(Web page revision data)

● ● ● ●

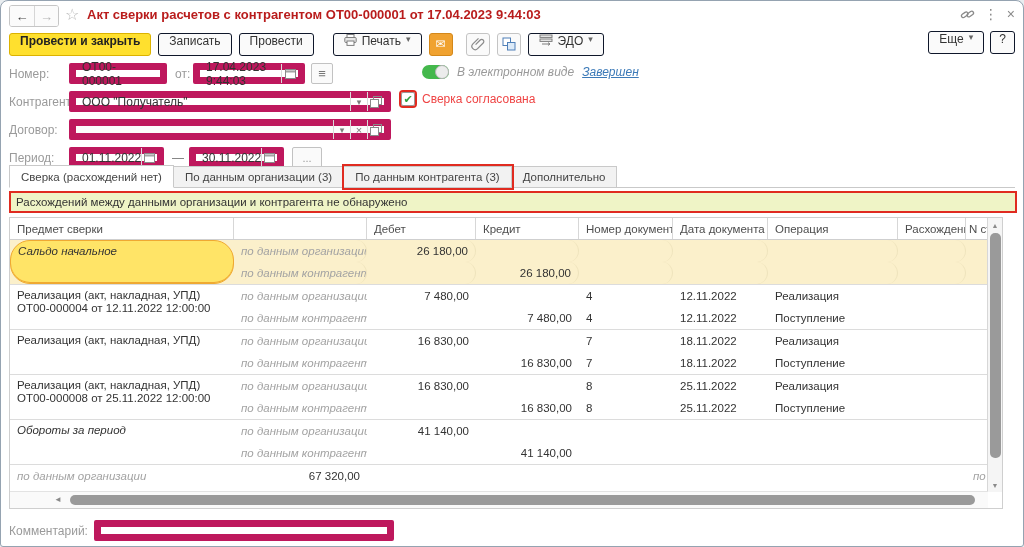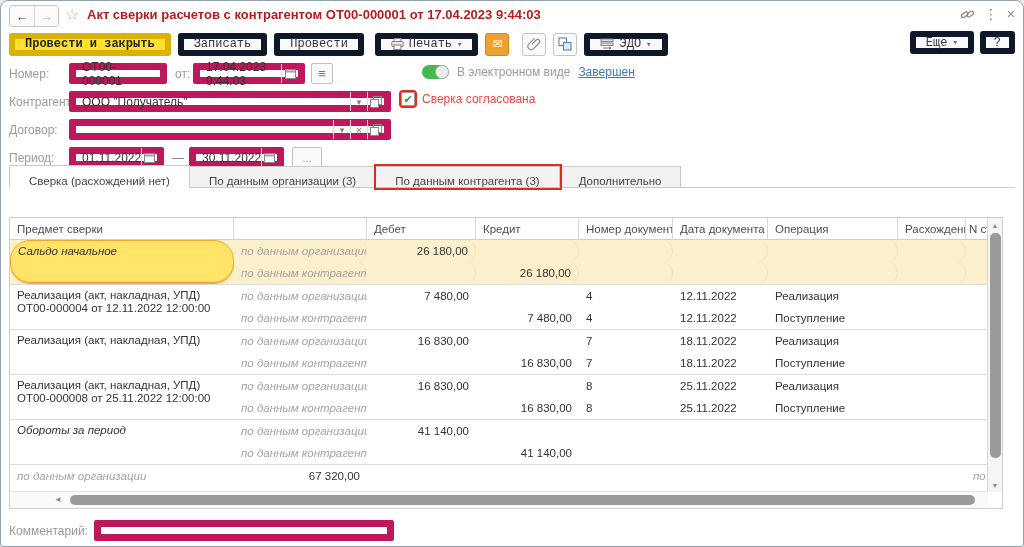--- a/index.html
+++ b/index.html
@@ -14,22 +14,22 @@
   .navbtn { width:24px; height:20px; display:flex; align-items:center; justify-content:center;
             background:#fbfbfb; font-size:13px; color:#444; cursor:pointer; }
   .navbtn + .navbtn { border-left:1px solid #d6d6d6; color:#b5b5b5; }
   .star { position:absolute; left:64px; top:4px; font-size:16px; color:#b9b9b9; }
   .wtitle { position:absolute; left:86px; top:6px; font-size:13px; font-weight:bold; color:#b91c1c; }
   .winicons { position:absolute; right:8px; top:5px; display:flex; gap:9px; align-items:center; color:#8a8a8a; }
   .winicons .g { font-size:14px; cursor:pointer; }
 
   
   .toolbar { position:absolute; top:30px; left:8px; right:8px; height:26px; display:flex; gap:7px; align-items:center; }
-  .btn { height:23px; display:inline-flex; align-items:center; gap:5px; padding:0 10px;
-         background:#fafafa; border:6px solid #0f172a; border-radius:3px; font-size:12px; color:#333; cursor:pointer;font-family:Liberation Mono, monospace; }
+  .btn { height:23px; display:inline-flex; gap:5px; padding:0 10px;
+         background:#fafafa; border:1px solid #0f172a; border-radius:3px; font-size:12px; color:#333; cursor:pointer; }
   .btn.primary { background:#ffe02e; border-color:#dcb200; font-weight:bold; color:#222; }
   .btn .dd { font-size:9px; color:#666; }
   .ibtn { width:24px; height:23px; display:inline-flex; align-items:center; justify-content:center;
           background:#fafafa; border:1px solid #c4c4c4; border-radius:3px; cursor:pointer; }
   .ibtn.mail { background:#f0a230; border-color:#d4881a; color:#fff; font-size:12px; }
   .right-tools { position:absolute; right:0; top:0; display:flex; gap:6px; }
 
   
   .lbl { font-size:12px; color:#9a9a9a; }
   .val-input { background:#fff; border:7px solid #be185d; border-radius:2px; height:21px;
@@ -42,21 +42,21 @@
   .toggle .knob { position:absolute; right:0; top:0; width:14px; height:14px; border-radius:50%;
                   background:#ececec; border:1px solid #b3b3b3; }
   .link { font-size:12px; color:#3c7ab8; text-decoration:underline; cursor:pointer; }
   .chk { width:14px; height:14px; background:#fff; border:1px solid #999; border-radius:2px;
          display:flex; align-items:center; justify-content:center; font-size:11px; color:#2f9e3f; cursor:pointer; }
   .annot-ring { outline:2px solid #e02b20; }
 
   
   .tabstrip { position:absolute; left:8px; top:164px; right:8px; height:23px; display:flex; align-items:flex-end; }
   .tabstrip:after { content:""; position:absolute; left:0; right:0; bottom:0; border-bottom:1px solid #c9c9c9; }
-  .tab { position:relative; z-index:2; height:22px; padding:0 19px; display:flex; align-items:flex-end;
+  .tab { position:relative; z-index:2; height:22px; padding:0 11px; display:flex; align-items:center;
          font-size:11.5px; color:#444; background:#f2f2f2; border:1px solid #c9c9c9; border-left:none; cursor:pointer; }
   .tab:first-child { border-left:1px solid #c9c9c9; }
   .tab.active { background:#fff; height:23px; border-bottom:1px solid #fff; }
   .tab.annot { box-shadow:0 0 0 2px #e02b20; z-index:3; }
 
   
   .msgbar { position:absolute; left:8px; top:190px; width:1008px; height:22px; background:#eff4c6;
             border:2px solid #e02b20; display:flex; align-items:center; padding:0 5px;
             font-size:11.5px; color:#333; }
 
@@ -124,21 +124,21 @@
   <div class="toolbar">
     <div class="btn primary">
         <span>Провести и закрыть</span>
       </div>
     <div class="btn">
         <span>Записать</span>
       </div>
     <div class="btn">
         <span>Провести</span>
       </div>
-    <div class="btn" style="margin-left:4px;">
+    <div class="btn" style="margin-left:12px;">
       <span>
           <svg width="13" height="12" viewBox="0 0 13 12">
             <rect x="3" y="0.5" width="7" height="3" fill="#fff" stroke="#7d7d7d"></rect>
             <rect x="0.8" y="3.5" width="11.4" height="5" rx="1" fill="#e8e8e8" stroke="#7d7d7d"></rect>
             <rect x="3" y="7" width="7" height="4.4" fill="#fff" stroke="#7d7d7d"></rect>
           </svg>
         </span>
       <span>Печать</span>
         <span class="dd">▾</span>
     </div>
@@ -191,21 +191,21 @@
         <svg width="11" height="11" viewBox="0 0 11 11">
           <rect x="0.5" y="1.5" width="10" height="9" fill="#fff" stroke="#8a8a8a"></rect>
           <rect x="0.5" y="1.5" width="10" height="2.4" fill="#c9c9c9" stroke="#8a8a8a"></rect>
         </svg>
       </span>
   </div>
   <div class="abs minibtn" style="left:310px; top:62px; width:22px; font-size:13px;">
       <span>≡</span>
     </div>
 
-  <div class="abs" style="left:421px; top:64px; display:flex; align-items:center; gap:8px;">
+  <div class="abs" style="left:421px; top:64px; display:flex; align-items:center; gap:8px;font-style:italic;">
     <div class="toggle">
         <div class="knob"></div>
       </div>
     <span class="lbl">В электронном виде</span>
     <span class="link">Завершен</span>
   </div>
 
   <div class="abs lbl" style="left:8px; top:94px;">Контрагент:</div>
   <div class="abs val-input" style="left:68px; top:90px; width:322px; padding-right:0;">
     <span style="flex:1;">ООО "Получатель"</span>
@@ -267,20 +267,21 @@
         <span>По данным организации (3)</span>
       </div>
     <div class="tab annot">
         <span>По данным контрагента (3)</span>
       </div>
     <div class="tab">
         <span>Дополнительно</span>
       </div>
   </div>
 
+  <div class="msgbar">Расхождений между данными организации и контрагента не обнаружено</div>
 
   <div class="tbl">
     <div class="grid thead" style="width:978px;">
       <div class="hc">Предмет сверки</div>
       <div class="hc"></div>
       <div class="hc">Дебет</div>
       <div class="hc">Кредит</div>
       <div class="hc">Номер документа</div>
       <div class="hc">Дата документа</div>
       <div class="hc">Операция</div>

● ● ● ●

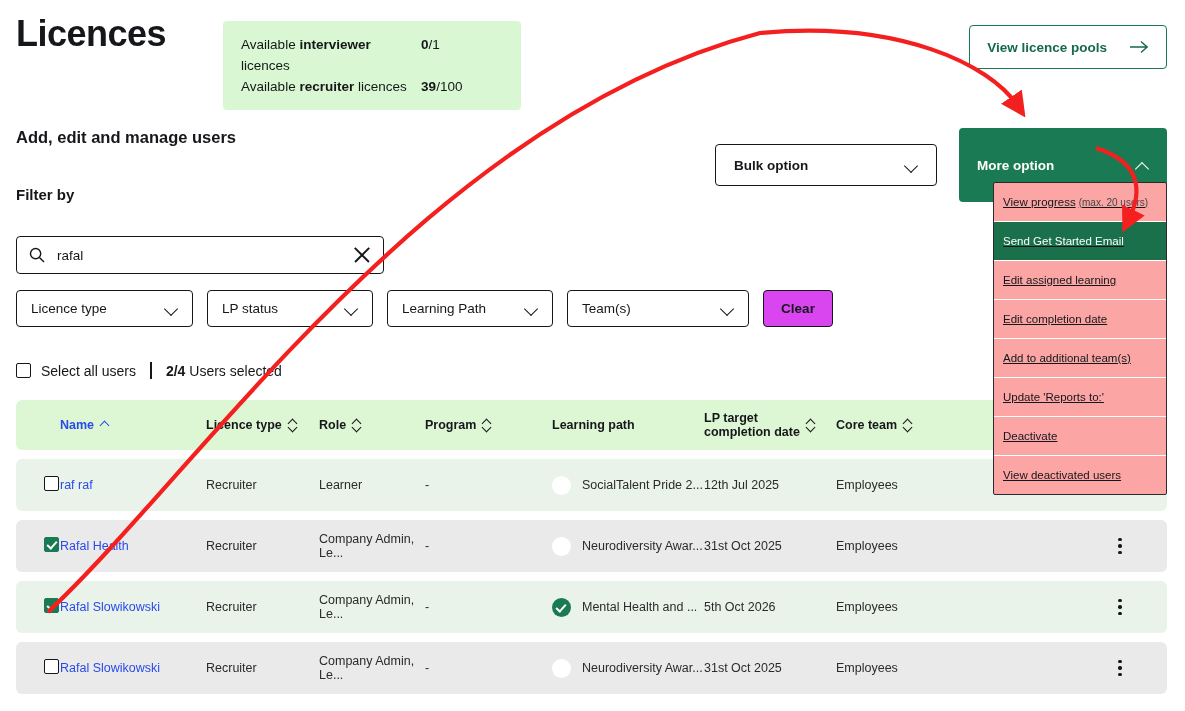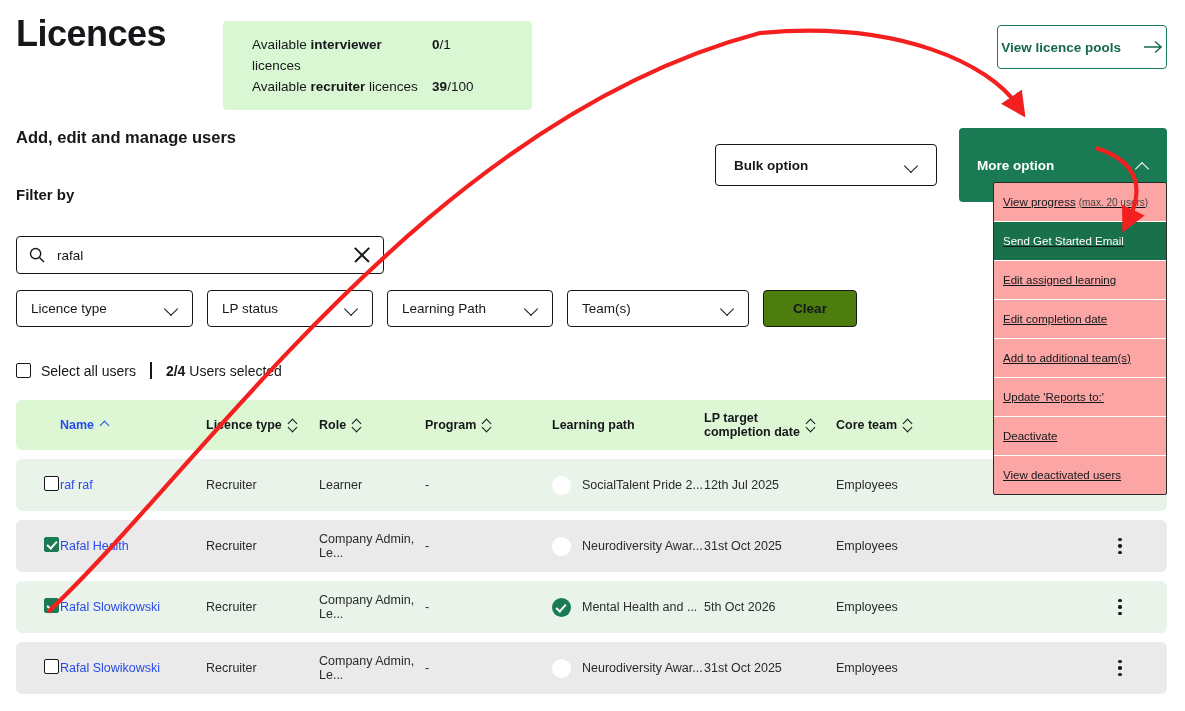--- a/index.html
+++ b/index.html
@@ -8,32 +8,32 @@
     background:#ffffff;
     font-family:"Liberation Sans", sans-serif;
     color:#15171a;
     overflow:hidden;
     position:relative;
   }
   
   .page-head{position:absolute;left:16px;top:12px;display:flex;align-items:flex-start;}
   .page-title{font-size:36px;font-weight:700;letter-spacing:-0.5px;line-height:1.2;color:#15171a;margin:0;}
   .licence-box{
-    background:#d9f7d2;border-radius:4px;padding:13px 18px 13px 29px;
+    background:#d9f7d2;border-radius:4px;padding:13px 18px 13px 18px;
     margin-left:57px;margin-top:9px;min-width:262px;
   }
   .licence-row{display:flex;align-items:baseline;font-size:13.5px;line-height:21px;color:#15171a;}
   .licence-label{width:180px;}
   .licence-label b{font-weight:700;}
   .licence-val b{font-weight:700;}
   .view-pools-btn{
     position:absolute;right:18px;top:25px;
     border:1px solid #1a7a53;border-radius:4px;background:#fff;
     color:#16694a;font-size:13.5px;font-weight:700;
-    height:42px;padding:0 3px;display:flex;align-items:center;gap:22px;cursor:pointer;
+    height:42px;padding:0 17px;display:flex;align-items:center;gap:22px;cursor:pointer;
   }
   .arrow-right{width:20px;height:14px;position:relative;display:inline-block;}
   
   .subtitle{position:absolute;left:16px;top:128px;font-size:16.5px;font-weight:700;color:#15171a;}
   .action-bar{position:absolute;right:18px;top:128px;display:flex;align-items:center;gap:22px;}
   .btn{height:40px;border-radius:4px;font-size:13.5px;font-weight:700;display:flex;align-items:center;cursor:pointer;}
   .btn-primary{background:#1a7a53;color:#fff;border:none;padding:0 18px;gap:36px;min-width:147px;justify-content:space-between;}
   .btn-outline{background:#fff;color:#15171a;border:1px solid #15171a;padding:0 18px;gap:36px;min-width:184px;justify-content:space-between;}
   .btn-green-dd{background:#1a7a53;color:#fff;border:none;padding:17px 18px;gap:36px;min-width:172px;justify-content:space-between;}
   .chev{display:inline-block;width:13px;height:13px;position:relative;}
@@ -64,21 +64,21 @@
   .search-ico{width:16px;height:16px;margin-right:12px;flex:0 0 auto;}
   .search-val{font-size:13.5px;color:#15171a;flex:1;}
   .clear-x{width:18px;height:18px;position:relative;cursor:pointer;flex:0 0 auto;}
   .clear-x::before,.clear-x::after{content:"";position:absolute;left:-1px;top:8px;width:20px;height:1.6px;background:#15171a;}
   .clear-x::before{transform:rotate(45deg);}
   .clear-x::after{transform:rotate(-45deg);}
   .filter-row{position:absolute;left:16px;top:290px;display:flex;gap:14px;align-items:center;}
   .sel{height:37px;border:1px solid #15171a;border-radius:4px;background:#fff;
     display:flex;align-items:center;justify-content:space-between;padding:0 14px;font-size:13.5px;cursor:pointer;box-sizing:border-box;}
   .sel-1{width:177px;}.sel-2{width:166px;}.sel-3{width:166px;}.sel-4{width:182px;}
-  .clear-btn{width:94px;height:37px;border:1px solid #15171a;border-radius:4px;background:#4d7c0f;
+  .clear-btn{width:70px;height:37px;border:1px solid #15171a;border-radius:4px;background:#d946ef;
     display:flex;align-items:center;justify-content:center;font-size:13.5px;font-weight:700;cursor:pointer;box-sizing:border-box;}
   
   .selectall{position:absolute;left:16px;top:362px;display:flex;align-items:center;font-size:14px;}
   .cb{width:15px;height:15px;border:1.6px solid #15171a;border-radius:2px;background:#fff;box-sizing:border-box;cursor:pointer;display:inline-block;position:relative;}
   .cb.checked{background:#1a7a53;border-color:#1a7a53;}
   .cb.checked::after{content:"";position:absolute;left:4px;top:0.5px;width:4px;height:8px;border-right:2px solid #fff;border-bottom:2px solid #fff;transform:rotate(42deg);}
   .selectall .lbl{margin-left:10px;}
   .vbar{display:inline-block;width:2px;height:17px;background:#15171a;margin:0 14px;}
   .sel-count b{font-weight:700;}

● ● ● ●

**EXERCISE BRIEF**
Every line containing the string "knob" in the entries should be counted; give the resulting number and nothing else.

**PROBLEM SOLUTION**
2